Il Seicento napoletano è dominato da giganti del calibro di Caravaggio, Cavallino, Stanzione, Ribera, Giordano, Preti, Solimena e da una folla di comprimari, che chiamare minori è certamente riduttivo, quando pensiamo a Micco Spadaro, oppure a Pacecco De Rosa, Giuseppe Marullo, Agostino Beltrano, Aniello Falcone, Andrea De Lione, Carlo Coppola, Niccolò De Simone, Giacomo Farelli, Giacomo Del Po, per la cui conoscenza rinvio alle mie monografie, mentre per un quadro complessivo dell’epoca al mio “Secolo d’oro della Pittura Napoletana” in dieci tomi ed ai due repertori fotografici a colori in due volumi. (Tutte opere integralmente consultabili sul mio sito http://www.guidecampania.com/dellaragione/index2.htm).

Raimondo De Dominici è padre del famoso biografo Bernardo, al quale siamo debitori per almeno la metà di quello che conosciamo su quella straordinaria avventura figurativa, che fece di Napoli una capitale indiscussa dell’arte.
Come pittore di Raimondo conoscevamo il suo alunnato prima a Malta col Preti e poi, ritornato in patria col Giordano ed una sola opera certa e documentata al 1682 “La visione di San Giovanni della Croce”, sita nella cappella Ciccarelli della chiesa napoletana di S. Teresa degli Studi (figg. 1-2).

Dobbiamo a Salvatore Costanzo il merito di aver allargato il panorama sulla sua produzione, reperendo nuovi dipinti e documenti, che ci restituiscono una personalità abile non solo nella pittura, ma anche nell’affresco e nell’allestimento di gigantesche macchine sacre per le principali chiese della città, come San Domenico Maggiore ed il Gesù Nuovo ed in occasione della festa delle “Quaranta Ore”.

Ritornando alla “Visione di San Giovanni della Croce”, dobbiamo sottolineare che nell’opera, superata l’influenza dei modi pretiani, subentra prepotentemente una visione più attenta al cromatismo con l’utilizzo di toni morbidi e caldi, che protrudono dalla penombra, la quale domina la parte alta del cielo, mentre tutta la composizione è permeata da una grande partecipazione emotiva.

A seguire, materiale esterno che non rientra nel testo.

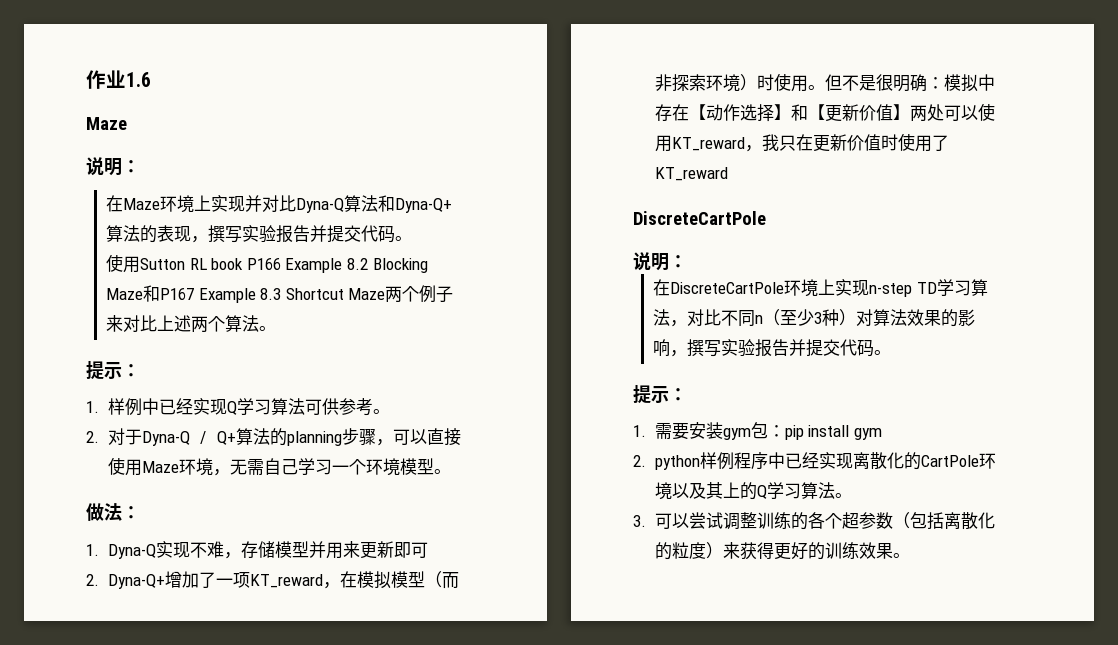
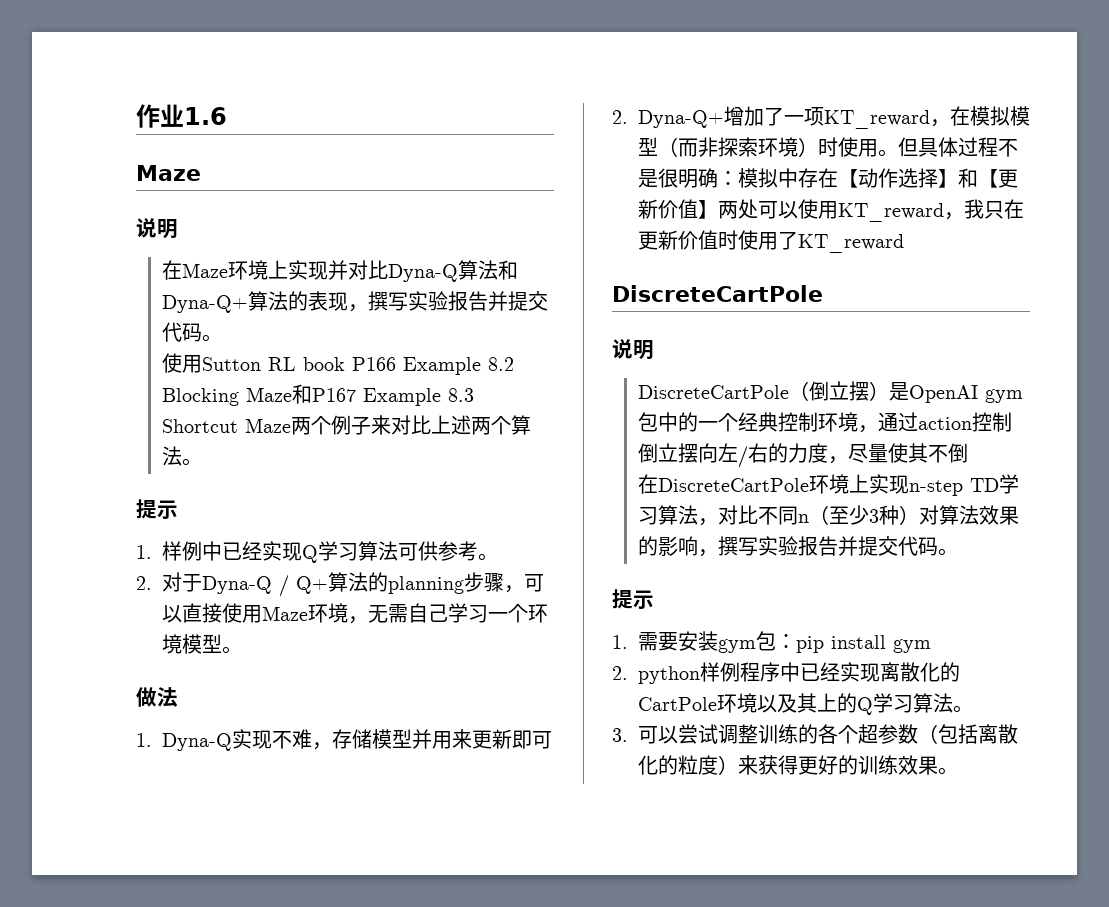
  作业1.6
  Maze
- 说明：
+ 说明
  使用Sutton RL book P166 Example 8.2 Blocking Maze和P167 Example 8.3 Shortcut Maze两个例子来对比上述两个算法。
- 提示：
+ 提示
- 做法：
+ 做法
- 但不是很明确：模拟中存在【动作选择】和【更新价值】两处可以使用KT_reward，我只在更新价值时使用了KT_reward
+ 但具体过程不是很明确：模拟中存在【动作选择】和【更新价值】两处可以使用KT_reward，我只在更新价值时使用了KT_reward
  DiscreteCartPole
- 说明：
+ 说明
+ DiscreteCartPole（倒立摆）是OpenAI gym包中的一个经典控制环境，通过action控制倒立摆向左/右的力度，尽量使其不倒
  在DiscreteCartPole环境上实现n-step TD学习算法，对比不同n（至少3种）对算法效果的影响，撰写实验报告并提交代码。
- 提示：
+ 提示

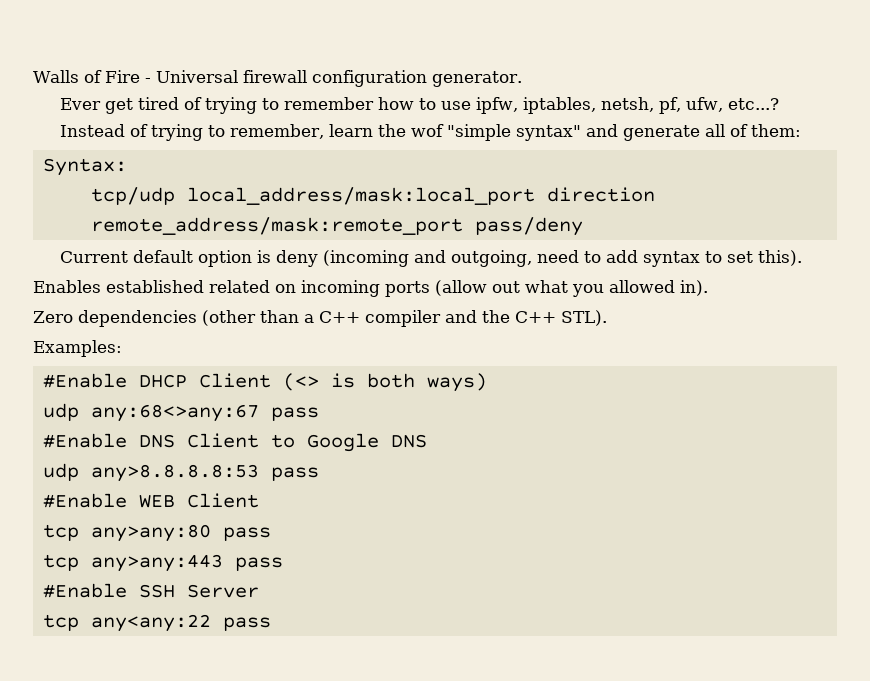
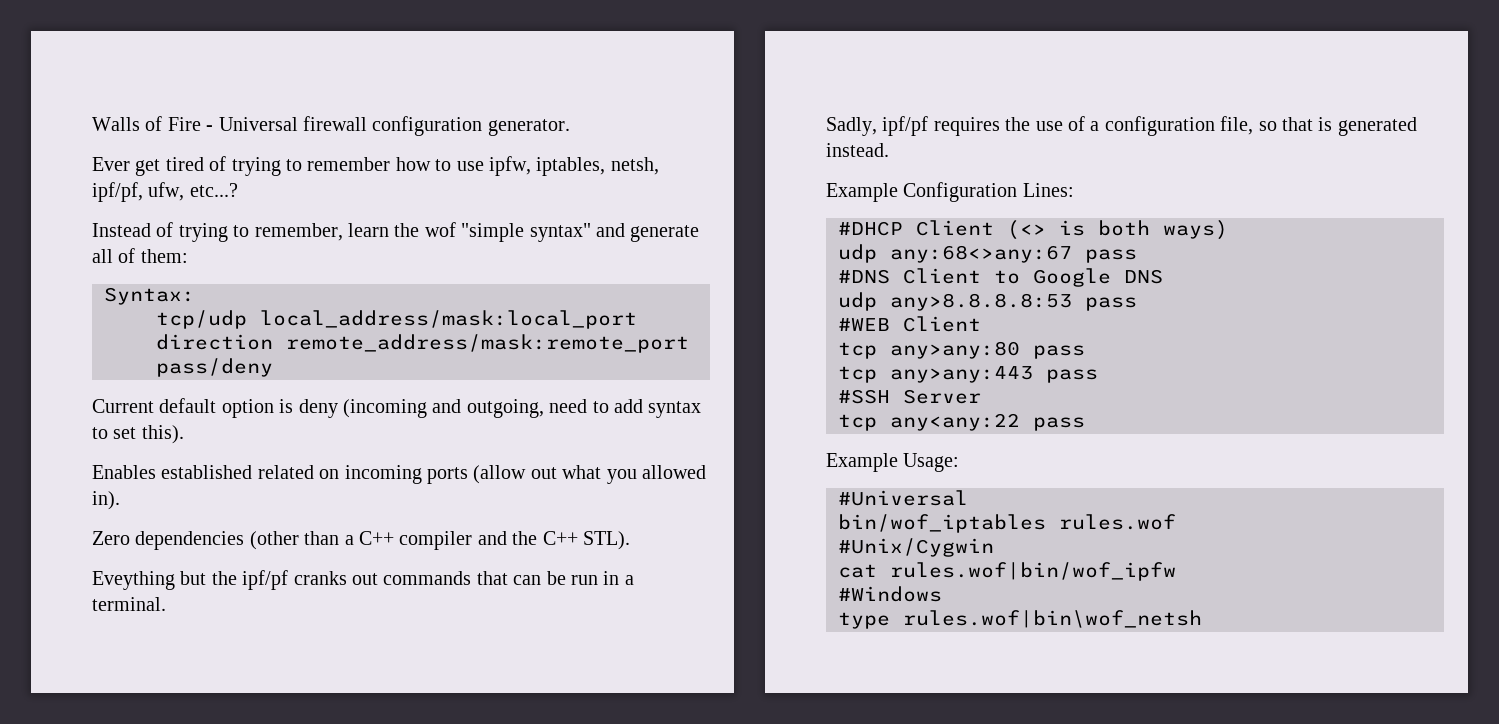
- Ever get tired of trying to remember how to use ipfw, iptables, netsh, pf, ufw, etc...?
+ Ever get tired of trying to remember how to use ipfw, iptables, netsh, ipf/pf, ufw, etc...?
- Examples:
- #Enable DHCP Client (<> is both ways)
+ Eveything but the ipf/pf cranks out commands that can be run in a terminal.
+ Sadly, ipf/pf requires the use of a configuration file, so that is generated instead.
+ Example Configuration Lines:
+ #DHCP Client (<> is both ways)
- #Enable DNS Client to Google DNS
+ #DNS Client to Google DNS
- #Enable WEB Client
+ #WEB Client
- #Enable SSH Server
+ #SSH Server
+ Example Usage:
+ #Universal
+ bin/wof_iptables rules.wof
+ #Unix/Cygwin
+ cat rules.wof|bin/wof_ipfw
+ #Windows
+ type rules.wof|bin\wof_netsh

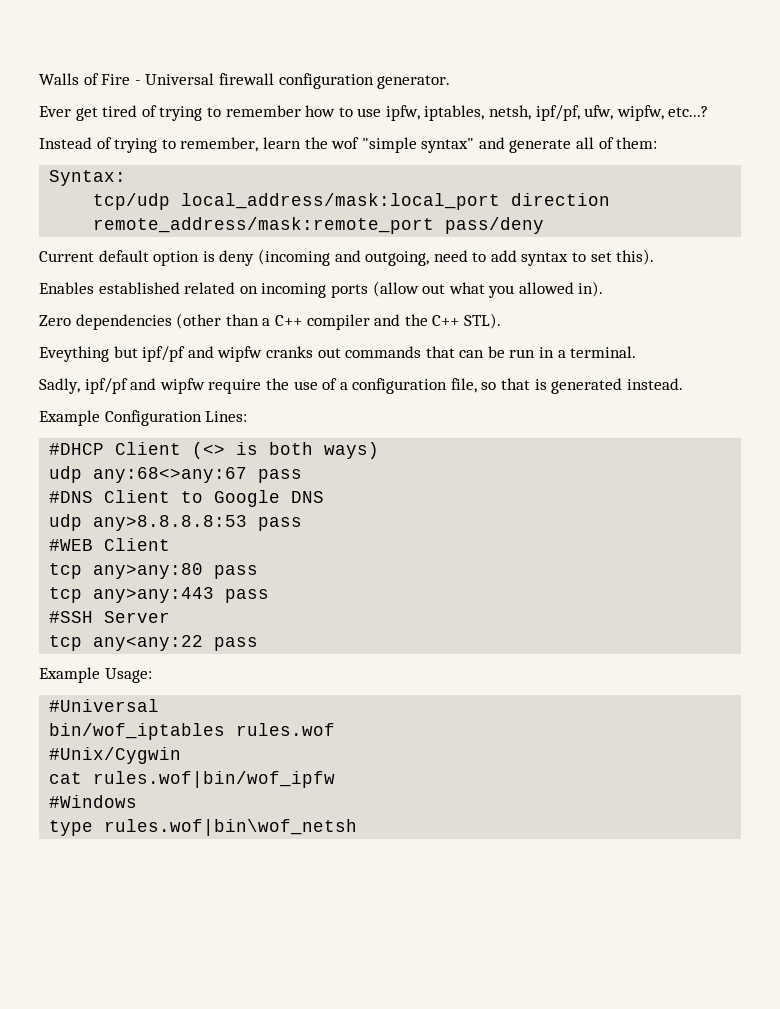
- Ever get tired of trying to remember how to use ipfw, iptables, netsh, ipf/pf, ufw, etc...?
+ Ever get tired of trying to remember how to use ipfw, iptables, netsh, ipf/pf, ufw, wipfw, etc...?
- Eveything but the ipf/pf cranks out commands that can be run in a terminal.
+ Eveything but ipf/pf and wipfw cranks out commands that can be run in a terminal.
- Sadly, ipf/pf requires the use of a configuration file, so that is generated instead.
+ Sadly, ipf/pf and wipfw require the use of a configuration file, so that is generated instead.

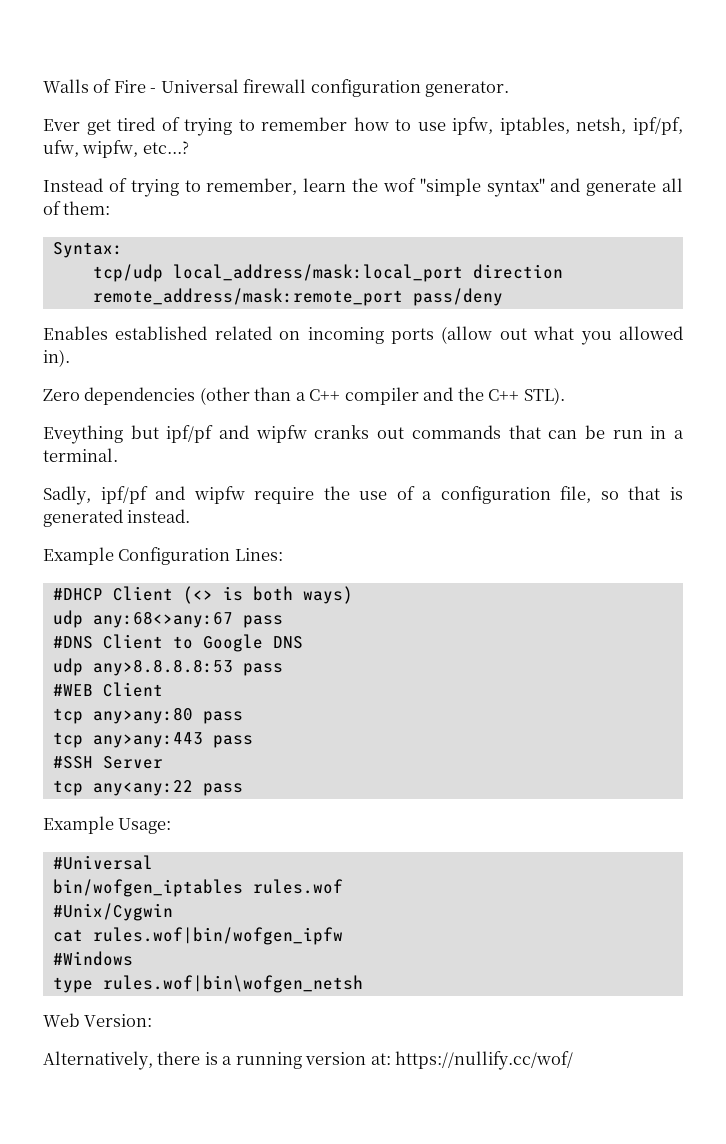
- Current default option is deny (incoming and outgoing, need to add syntax to set this).
- bin/wof_iptables rules.wof
+ bin/wofgen_iptables rules.wof
- cat rules.wof|bin/wof_ipfw
+ cat rules.wof|bin/wofgen_ipfw
- type rules.wof|bin\wof_netsh
+ type rules.wof|bin\wofgen_netsh
+ Web Version:
+ Alternatively, there is a running version at: https://nullify.cc/wof/

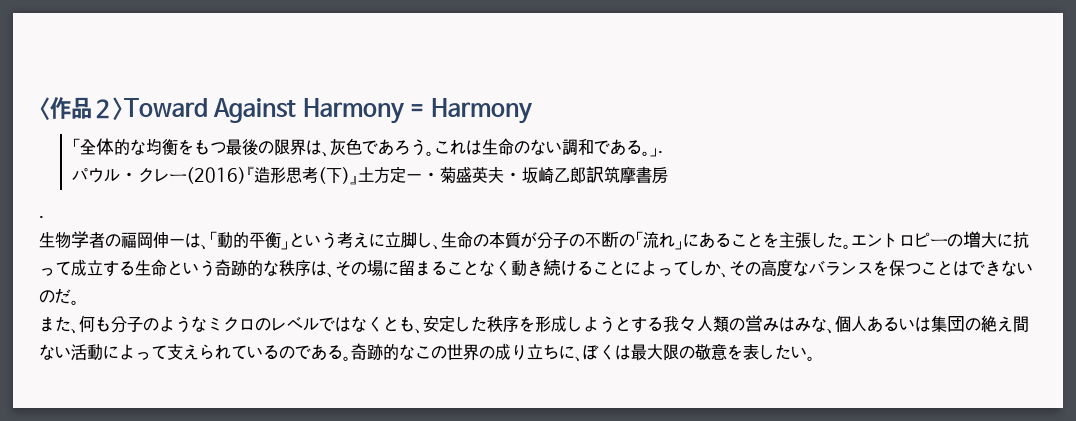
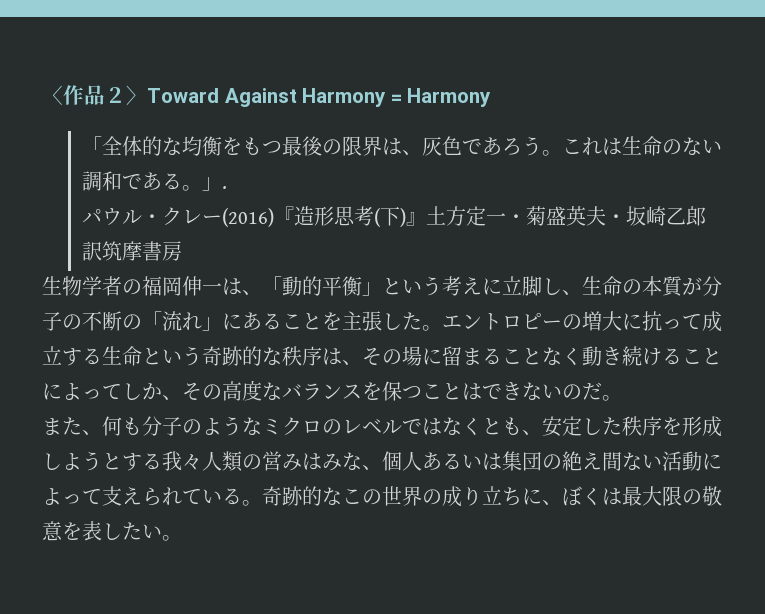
  パウル・クレー(2016)『造形思考(下)』土方定一・菊盛英夫・坂崎乙郎訳筑摩書房
- .
- また、何も分子のようなミクロのレベルではなくとも、安定した秩序を形成しようとする我々人類の営みはみな、個人あるいは集団の絶え間ない活動によって支えられているのである。
+ また、何も分子のようなミクロのレベルではなくとも、安定した秩序を形成しようとする我々人類の営みはみな、個人あるいは集団の絶え間ない活動によって支えられている。

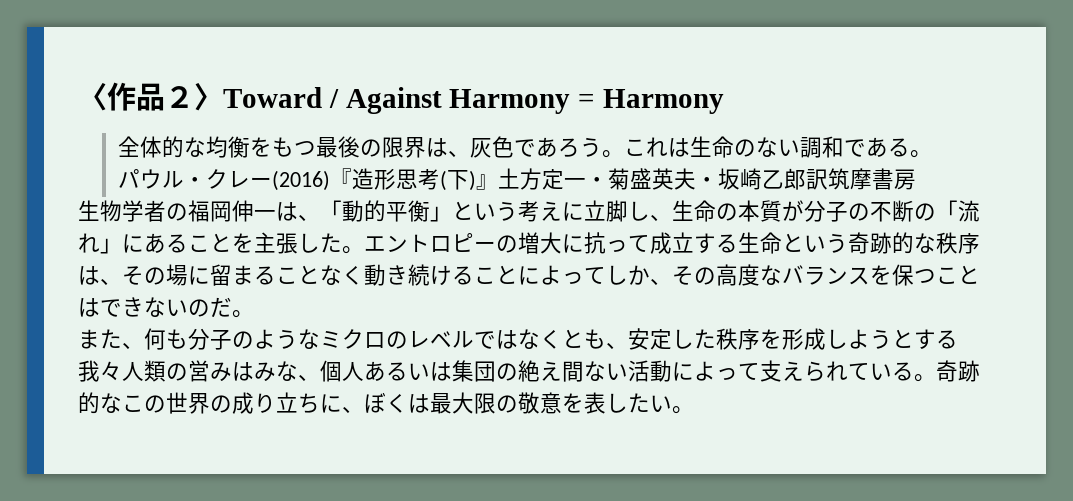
- 〈作品２〉Toward Against Harmony = Harmony
+ 〈作品２〉Toward / Against Harmony = Harmony
- 「全体的な均衡をもつ最後の限界は、灰色であろう。
+ 全体的な均衡をもつ最後の限界は、灰色であろう。
- これは生命のない調和である。」.
+ これは生命のない調和である。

La pala viene ricordata dal figlio Bernardo nelle sue Vite, dal Catalani nel suo saggio sulle Chiese Napoletane ed infine dal Galante nella sua monumentale Napoli Sacra (1872), rivisitata nel 1985 da Spinosa coadiuvato dalla sua valida “équipe” della Sovrintendenza partenopea.

Tra le opere eseguite in provincia vanno segnalati due importanti lavori compiuti a Marcianise.
Il primo è un imponente dipinto per il soffitto cassettonato del Duomo “San Michele Arcangelo che scaccia Lucifero dal Paradiso” (figg. 3-4), nel quale, oltre a chiari influssi di matrice pretiana, si riscontra anche un’inclinazione verso i modi del Beinaschi. Per la datazione il Costanzo propone gli anni tra il 1678 e il 1687.

La scena è imperniata sulla figura dell’Arcangelo, il quale, con la spada sguainata sta per infliggere un poderoso fendente a Lucifero, che si agita disperato tra le fiamme, in compagnia degli angeli sconfitti, mentre dall’alto il Padre Eterno sembra approvare l’accanimento in linea col racconto dell’Apocalisse.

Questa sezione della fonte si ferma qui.